- Work instruction:
Stop at the line containing "order number: 16982 -> 16892": every line of the listing from the first up to that one must be set down exactly.

- Provided records:
* * * *

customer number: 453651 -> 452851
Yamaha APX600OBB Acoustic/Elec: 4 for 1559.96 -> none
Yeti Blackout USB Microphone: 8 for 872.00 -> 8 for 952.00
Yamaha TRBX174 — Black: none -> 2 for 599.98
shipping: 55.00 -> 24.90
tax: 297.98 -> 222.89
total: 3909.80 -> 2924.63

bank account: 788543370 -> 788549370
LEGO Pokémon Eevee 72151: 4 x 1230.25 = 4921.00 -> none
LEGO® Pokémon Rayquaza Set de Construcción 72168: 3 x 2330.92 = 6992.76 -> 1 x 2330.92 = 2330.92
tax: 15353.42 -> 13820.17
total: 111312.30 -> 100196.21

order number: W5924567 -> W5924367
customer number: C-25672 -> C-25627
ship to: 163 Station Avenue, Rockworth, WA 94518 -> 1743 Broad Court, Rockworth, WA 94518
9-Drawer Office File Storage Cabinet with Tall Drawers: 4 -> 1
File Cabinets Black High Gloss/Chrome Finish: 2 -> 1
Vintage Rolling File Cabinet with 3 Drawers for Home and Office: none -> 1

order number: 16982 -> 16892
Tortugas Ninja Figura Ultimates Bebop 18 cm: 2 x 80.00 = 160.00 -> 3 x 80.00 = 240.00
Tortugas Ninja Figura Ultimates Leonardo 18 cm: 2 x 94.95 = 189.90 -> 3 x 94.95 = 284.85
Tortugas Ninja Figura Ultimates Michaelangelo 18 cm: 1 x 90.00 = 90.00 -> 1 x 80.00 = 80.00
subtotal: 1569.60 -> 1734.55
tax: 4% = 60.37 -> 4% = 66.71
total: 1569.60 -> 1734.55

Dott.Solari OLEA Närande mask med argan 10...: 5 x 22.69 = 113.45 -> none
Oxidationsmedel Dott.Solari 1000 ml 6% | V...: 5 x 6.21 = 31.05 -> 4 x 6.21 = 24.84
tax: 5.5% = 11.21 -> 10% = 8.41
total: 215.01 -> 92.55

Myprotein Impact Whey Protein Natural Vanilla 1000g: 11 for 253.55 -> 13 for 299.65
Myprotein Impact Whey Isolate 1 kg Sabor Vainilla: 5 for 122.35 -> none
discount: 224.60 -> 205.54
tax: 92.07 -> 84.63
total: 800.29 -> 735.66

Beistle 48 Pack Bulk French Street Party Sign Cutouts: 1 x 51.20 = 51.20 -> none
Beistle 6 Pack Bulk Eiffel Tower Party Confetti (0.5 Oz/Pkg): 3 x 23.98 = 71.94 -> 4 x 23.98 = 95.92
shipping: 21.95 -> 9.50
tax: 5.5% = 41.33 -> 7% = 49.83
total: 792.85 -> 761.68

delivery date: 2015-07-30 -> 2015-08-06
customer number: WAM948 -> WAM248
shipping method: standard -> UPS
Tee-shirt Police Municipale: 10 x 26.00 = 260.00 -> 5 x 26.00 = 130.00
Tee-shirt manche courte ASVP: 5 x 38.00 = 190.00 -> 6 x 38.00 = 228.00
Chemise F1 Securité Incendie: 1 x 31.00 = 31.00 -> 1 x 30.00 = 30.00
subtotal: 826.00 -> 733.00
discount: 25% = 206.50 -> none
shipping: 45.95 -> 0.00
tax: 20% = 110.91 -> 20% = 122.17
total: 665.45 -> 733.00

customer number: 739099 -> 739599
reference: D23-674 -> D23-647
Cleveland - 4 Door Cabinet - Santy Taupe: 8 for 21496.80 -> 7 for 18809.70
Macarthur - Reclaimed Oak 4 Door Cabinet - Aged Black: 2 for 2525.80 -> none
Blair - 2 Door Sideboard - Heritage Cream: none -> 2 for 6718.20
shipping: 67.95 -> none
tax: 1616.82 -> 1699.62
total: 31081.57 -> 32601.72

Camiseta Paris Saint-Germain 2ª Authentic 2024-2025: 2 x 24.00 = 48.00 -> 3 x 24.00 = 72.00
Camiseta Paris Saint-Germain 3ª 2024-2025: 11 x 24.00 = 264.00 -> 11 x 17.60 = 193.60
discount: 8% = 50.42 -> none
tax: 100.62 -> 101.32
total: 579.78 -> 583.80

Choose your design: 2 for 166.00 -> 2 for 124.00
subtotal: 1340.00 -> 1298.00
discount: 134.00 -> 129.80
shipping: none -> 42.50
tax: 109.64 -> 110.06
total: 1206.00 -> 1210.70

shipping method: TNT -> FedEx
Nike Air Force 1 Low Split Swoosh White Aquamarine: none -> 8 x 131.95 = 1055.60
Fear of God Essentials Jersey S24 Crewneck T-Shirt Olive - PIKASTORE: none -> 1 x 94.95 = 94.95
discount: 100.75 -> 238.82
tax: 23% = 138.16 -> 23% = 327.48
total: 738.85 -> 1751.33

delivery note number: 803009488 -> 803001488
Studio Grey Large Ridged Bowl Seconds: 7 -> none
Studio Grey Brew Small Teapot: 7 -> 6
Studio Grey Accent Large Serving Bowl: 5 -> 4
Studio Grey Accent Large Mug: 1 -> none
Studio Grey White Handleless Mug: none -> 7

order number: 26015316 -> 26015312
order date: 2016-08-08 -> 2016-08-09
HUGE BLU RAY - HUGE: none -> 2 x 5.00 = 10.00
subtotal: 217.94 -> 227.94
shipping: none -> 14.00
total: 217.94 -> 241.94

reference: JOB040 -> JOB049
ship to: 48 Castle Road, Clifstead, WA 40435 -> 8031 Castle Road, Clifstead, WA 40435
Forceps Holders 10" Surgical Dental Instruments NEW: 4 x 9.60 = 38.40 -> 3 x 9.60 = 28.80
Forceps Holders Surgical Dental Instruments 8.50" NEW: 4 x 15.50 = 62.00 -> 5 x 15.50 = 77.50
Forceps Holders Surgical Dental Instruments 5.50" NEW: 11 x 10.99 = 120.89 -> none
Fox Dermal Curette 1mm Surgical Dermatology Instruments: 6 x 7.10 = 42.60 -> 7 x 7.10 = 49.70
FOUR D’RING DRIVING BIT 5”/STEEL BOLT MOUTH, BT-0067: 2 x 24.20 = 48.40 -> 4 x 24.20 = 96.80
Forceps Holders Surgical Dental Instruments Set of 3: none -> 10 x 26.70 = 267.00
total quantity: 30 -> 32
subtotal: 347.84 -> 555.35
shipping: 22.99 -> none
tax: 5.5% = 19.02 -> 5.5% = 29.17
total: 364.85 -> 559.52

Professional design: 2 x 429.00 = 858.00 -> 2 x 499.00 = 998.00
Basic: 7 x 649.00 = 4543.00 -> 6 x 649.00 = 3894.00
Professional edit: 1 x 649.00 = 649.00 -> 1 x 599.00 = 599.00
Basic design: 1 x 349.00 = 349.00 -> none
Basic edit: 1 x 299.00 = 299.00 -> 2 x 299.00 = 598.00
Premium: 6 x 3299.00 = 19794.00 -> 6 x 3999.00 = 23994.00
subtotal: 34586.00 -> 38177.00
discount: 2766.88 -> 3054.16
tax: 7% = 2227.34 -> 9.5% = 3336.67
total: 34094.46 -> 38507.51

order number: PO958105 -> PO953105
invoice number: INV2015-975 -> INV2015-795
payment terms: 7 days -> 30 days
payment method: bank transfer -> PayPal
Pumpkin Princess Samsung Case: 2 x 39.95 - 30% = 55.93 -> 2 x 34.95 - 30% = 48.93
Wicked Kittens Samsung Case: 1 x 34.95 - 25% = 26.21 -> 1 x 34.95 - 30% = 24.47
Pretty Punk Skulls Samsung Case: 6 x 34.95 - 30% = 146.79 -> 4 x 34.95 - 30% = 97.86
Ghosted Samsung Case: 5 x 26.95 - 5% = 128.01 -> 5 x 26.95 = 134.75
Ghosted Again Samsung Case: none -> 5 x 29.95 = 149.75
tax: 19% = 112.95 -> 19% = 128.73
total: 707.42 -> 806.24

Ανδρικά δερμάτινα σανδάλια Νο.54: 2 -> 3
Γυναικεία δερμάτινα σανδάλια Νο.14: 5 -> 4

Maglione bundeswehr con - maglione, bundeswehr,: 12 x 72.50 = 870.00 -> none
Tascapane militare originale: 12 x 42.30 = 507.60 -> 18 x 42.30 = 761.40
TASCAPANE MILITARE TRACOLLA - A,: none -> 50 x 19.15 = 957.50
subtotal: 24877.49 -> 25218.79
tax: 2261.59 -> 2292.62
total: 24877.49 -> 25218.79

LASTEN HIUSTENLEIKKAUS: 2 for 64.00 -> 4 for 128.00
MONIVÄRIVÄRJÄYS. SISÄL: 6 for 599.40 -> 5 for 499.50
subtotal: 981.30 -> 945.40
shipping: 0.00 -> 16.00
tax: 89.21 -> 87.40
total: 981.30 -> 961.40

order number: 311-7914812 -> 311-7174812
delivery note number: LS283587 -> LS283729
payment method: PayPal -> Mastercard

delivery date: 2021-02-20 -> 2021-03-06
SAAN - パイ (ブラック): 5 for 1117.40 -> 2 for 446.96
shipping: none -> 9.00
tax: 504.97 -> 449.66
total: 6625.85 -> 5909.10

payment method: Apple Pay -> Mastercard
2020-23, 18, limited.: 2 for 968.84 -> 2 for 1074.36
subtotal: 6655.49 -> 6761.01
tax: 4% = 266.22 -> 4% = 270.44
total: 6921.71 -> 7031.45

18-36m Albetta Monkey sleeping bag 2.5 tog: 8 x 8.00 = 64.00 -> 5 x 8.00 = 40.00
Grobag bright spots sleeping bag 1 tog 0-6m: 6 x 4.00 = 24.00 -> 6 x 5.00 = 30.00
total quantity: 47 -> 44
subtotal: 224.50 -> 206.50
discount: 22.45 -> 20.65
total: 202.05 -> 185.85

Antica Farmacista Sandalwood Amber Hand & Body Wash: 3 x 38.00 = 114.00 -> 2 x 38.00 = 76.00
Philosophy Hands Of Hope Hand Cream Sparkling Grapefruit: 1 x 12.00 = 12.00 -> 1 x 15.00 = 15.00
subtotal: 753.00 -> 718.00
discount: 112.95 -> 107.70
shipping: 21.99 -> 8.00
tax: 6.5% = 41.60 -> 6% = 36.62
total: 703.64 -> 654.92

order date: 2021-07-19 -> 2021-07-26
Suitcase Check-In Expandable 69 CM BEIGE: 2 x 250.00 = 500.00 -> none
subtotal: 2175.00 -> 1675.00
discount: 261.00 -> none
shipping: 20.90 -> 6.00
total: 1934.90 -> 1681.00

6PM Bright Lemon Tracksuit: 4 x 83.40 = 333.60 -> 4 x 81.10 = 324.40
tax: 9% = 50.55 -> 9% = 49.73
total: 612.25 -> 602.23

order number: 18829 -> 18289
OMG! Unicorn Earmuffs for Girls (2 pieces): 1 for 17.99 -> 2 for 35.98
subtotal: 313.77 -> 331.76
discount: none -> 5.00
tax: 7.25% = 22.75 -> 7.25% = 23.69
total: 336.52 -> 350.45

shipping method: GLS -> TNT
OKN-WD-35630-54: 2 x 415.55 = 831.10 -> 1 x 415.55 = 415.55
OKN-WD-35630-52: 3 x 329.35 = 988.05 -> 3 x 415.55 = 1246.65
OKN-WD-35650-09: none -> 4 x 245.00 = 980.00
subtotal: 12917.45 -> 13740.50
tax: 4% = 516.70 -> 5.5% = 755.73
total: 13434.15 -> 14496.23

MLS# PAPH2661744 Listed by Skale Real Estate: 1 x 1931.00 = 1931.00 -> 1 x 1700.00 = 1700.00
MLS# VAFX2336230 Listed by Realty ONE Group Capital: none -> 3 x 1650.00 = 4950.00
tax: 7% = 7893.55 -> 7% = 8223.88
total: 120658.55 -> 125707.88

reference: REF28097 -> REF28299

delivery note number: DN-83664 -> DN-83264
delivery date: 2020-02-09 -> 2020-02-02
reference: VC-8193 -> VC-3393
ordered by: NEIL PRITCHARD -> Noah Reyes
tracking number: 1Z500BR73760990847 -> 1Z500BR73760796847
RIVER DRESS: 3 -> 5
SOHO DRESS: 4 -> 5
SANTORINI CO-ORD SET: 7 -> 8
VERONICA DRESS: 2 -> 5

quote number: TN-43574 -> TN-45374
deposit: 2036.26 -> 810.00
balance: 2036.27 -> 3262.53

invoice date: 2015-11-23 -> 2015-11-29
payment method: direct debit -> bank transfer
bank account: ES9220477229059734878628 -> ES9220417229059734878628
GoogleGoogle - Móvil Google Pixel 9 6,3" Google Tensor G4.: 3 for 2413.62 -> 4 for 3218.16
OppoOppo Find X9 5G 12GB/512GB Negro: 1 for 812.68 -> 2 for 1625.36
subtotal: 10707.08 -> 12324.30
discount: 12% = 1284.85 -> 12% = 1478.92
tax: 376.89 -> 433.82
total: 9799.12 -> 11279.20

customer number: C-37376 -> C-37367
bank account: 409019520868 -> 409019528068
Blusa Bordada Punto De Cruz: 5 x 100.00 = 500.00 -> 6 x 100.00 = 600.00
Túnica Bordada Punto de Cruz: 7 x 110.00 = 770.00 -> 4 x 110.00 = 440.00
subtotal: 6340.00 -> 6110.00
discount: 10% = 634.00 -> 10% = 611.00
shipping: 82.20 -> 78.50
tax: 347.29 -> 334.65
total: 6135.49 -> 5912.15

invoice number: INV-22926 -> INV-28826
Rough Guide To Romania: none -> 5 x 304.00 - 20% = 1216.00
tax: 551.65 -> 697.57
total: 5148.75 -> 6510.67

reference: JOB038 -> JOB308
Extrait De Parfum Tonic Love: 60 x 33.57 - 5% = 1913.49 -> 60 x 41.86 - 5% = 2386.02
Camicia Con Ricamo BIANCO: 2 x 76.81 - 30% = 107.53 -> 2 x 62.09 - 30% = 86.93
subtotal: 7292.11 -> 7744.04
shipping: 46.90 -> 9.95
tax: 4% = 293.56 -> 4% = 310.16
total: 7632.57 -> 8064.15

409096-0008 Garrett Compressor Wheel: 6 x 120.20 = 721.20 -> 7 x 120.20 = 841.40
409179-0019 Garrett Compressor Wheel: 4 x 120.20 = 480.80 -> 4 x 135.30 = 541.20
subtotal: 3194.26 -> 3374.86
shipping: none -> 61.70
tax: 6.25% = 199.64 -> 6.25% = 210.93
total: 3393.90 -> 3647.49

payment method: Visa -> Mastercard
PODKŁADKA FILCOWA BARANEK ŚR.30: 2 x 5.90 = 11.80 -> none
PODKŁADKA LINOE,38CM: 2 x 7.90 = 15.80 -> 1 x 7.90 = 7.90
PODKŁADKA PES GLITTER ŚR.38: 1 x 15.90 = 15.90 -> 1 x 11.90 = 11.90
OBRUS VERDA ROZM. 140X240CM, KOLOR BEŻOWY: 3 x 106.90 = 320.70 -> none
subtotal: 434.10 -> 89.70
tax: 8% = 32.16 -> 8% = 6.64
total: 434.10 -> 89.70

* * * *

- Task solution:
customer number: 453651 -> 452851
Yamaha APX600OBB Acoustic/Elec: 4 for 1559.96 -> none
Yeti Blackout USB Microphone: 8 for 872.00 -> 8 for 952.00
Yamaha TRBX174 — Black: none -> 2 for 599.98
shipping: 55.00 -> 24.90
tax: 297.98 -> 222.89
total: 3909.80 -> 2924.63

bank account: 788543370 -> 788549370
LEGO Pokémon Eevee 72151: 4 x 1230.25 = 4921.00 -> none
LEGO® Pokémon Rayquaza Set de Construcción 72168: 3 x 2330.92 = 6992.76 -> 1 x 2330.92 = 2330.92
tax: 15353.42 -> 13820.17
total: 111312.30 -> 100196.21

order number: W5924567 -> W5924367
customer number: C-25672 -> C-25627
ship to: 163 Station Avenue, Rockworth, WA 94518 -> 1743 Broad Court, Rockworth, WA 94518
9-Drawer Office File Storage Cabinet with Tall Drawers: 4 -> 1
File Cabinets Black High Gloss/Chrome Finish: 2 -> 1
Vintage Rolling File Cabinet with 3 Drawers for Home and Office: none -> 1

order number: 16982 -> 16892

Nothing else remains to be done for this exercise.